Luhut Minta Kementerian Urusi Limbah Medis Covid Sebanyak 18 Juta Ton

Adi Maulana Ibrahim |Katadata
Petugas memindahkan sampah ke tempat penyimpanan limbah medis di RSUD Kabupaten Tangerang, Banten, Senin (29/6). RSUD Kabupaten Tangerang, yang merupakan rumah sakit rujukan Covid-19, bekerja sama dengan pihak ketiga dalam mengelola sampah.
Penulis: Maesaroh
30/7/2021, 20.38 WIB

Menteri Koordinator Bidang Kemaritiman dan Investasi Luhut B. Pandjaitan meminta kementerian/lembaga bergerak cepat dalam pengelolaan limbah bahan berbahaya dan beracun (Limbah B3) medis Covid-19 . Kerja cepat harus dilakukan untuk mengurangi sampah yang terus menggunung, bahkan mencapai 18 juta ton pada Juli ini.

“Peningkatan limbah B3 medis mencapai perkiraan 18 juta ton bulan ini, sangat membahayakan buat kita semua. Kita butuh kerja cepat dan bantuan dari semua pihak, tidak ada waktu main-main, kita langsung eksekusi saja,” tutur Luhut, dalam siaran pers Kmenterian Koordinator Bidang Kemaritiman dan Investasi, Jumat (30/7).

 Luhut memberikan instruksi kepada sejumlah kementerian/lembaga untuk bisa lebih bersinergi dan bekerja cepat dalam menangani persoalan tersebut. Dia mengingatkan permasalahan limbah ini tidak boleh membebani masyarakat lebih dalam lagi.

“Jangan sampai limbah beracun itu membuat masyarakat terkena penyakit atau bahaya lainnya,” katanya.

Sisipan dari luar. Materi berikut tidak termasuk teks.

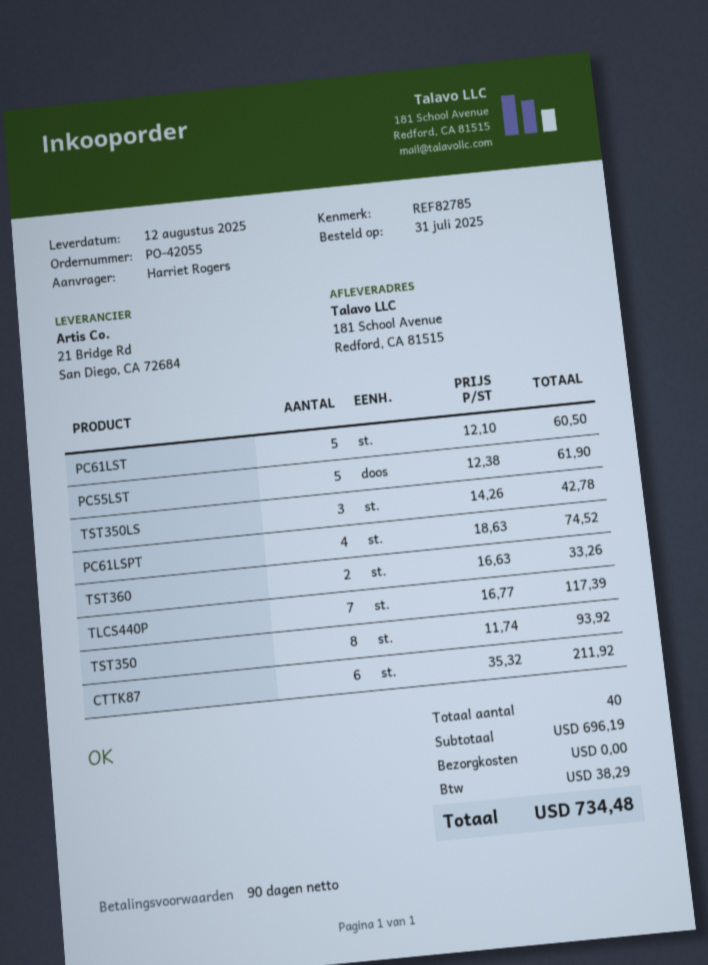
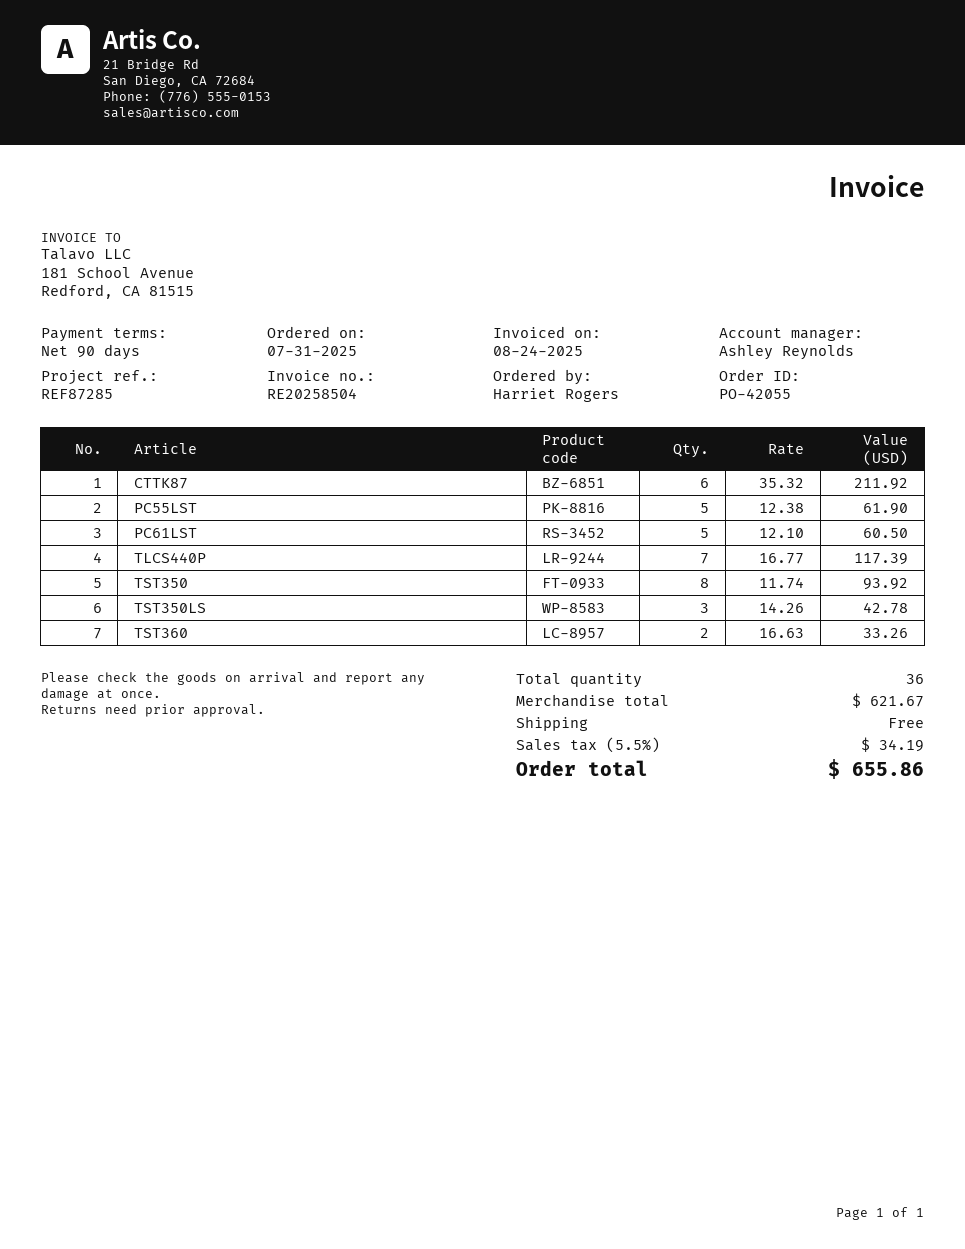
reference: REF82785 -> REF87285
PC61LSPT: 4 x 18.63 = 74.52 -> none
total quantity: 40 -> 36
subtotal: 696.19 -> 621.67
tax: 38.29 -> 34.19
total: 734.48 -> 655.86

Luhut mengatakan pengolahan limbah B3 dipercepat dengan penggunaan alat seperti insinerator atau tungku pembakar, alat sterilisasi seperti autoclave atau dengan menggunakan tekni refuse-derived fuel (RDF).  Sebagai informasi, Indonesia memiliki  tempat pengolahan sampah dengan teknologi RDF di Cilacap, Jawa Tengah. Teknologi RDF memungkinkan sampah diolah melalui proses homogenizers menjadi ukuran kecil dan kemudian dimanfaatkan menjadi sumber energi terbarukan.

 

Dia mengimbau agar Badan Usaha Milik Negara (BUMN) seperti PT. Pindad untuk mengerahkan unit-unit insineratornya dan memproduksinya dengan kapasitas yang lebih tinggi untuk mempercepat pengolahan sampah.

Luhut juga meminta Kementerian Lingkungan Hidup dan Kehutanan serta BUMN melakukan identifikasi penyedia produk teknologi pengolah limbah yang memenuhi standar. Pembangunan fasilitas yang terintegrasi di lokasi prioritas milik Kementerian Pekerjaan Umum dan Perumahan Rakyatjuga perlu dilakukan.

 Dia juga mengingatkan perlunya pembangunan dropbox sampah yang berada di berbagai titik strategis sebagai pemisah dari sampah biasa agar lebih mudah di akses.

“Plastik kuning khusus sampah medis juga harus diperbanyak produksinya dan disebarkan ke berbagai daerah. Saya juga imbau Kementerian Kesehatan dapat memberikan instruksi ke rumah sakit atau fasilitas kesehatan supaya memilah sampahnya dari awal, agar lebih mudah ditangani nantinya,” ujar Luhut.

Luhut juga menggarisbawahi tantangan pengolahan sampah medis di daerah karena banyak dari mereka yang tidak memiliki fasilitasnya. Dia berharap persoalan fasilitas pengolahan limbah medis ini justru bisa menjadi peluang investasi sekaligus menyelamatkan lingkungan

 “Seperti Provinsi Riau, sampah medis begitu besar tetapi tidak bisa diolah disana,”ujarnya.

Sebelumnya, Wakil Presiden Ma'ruf Amin juga meminta pemerintah daerah (pemda) membentuk Badan Layanan Umum (BLU) khusus untuk menangani limbah B3 medis.

"Mungkin (perlu) semacam BLU atau apa yang (untuk) menangani. Saya minta nanti Pak Gubernur untuk berkoordinasi sebab masalah limbah ini menjadi masalah sangat penting harus diatasi. Perlu penyediaan fasilitas yang cukup," kata Ma'ruf Amin, seperti dikutip Antara,  Rabu (28/7).